Why did you make it a PBC?
One of the things we discovered on why people are reluctant to join research projects is that they are unsure of what their data is going to be used for and don’t trust the institution asking them for their data. By establishing as a PBC, we have an immutable charter that individuals’ data can only be used by credible researchers and be used in pursuit of health and quality of life advancement.
We think of it as a two-pronged membership strategy. One is appealing directly to the individuals themselves. For example, the latest estimate of individuals who have purchased a personal DNA testing kit is over 26 million. There has also been an increase in access to patient portals and personal health records. So you’re seeing this rise in individuals who are very data engaged. And many of those folks want to lean into research so that this information can become even more informative.

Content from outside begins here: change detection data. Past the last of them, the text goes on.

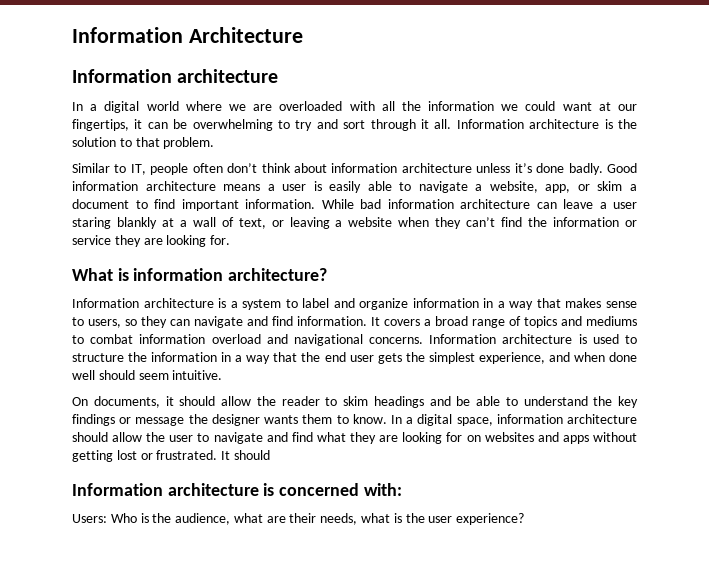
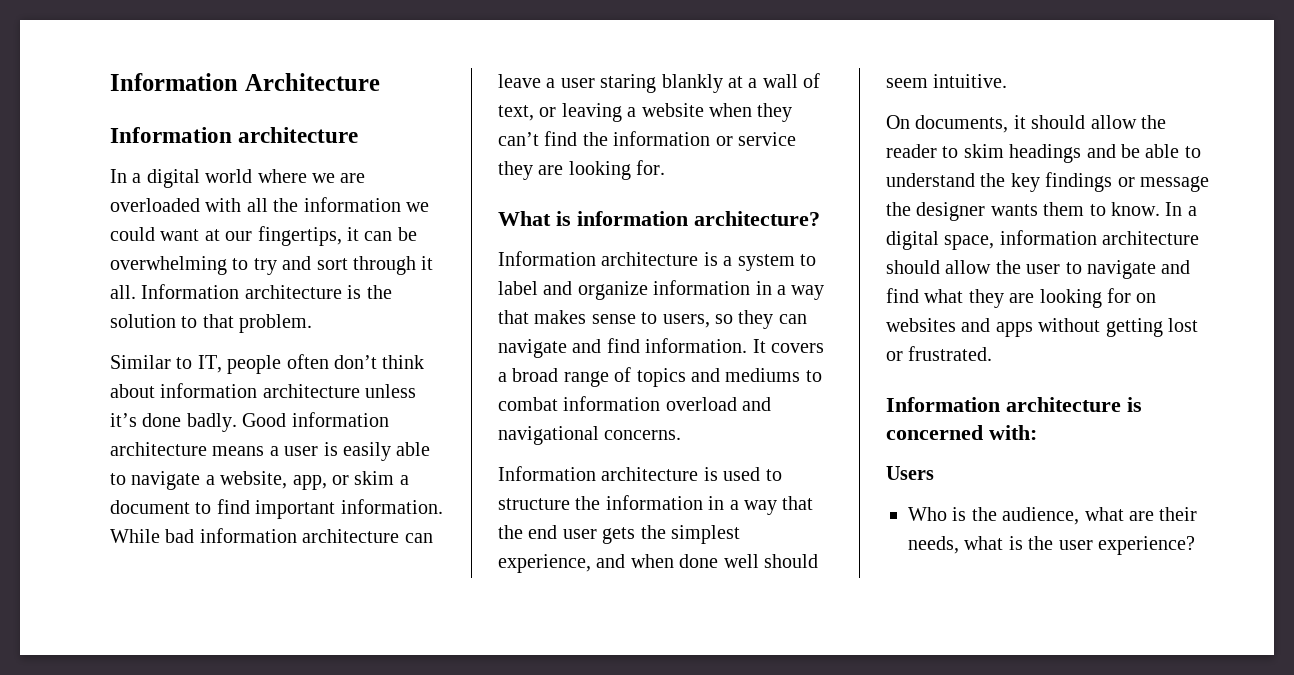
- It covers a broad range of topics and mediums to combat information overload and navigational concerns. Information architecture is used to structure the information in a way that the end user gets the simplest experience, and when done well should seem intuitive.
+ It covers a broad range of topics and mediums to combat information overload and navigational concerns.
+ Information architecture is used to structure the information in a way that the end user gets the simplest experience, and when done well should seem intuitive.
- It should
- Users: Who is the audience, what are their needs, what is the user experience?
+ Users
+ Who is the audience, what are their needs, what is the user experience?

The other approach is forming business relationships with organizations that can reach individuals. For example, one of our first partnerships was with the Genetic Alliance, which has more than 45 disease foundations and patient registries that represent about 50,000 individuals. Then you also have clinical labs, registries, population health programs, wearable providers, and a number of different avenues and relationships that we are exploring.
How many shares do patients get for their data?
Different data types result in a different allocation of shares. For example, a whole genome data file is worth more shares than a DNA microarray. It is all laid out in our SEC offering circular, but generally speaking, the more robust the data type, the more share allocation has been attributed to it.
And then what can people actually expect from their shares?
From a monetary perspective, you can think about number of shares as conferring your ownership stake in LunaDNA. So the more share ownership that you have, the greater the opportunity for dividends when value is created. We like to think about discovery as a community effort. When we all come together, the asset gets richer, so to speak, in terms of discovery potential. And the more value that can be created from the collective data, the more dividends that can be distributed.
What about value from a research perspective? Would people with the data in the system be contacted if their information suggests they are a good fit for a particular study?
Individuals’ identities are protected in the system, and their data is segregated throughout the system so they participate in an anonymous capacity. However, to your example, one application of being in the LunaDNA system is that, if you opt-in for the opportunity to be contacted for any special studies, then you will be able to identify yourself as willing to participate. So you are the only one who can break your anonymity. And there is transparency in terms of how your data is used as well as any results that come from using LunaDNA.
What were the biggest challenges in establishing this community-based platform?
One of the first challenges, which we’re happily past, was being the first to ask the SEC to recognize data as currency. They had not seen a model like this before. But we felt it was important to operate under an SEC construct in order to establish transparency and earn the trust of people willing to share their data.
The second challenge is people are thinking more critically about how their data is used, where copies of their data are going, what value is being created, and how their privacy is being respected. This current environment has raised a lot of questions and uncertainty about those issues, but we think our model answers those all in a very responsible way. So, while this is a challenging ecosystem to enter, it is also an opportunity to do it right and inspire people to see that their data can influence the future of health and quality of life by improving the velocity of discoveries.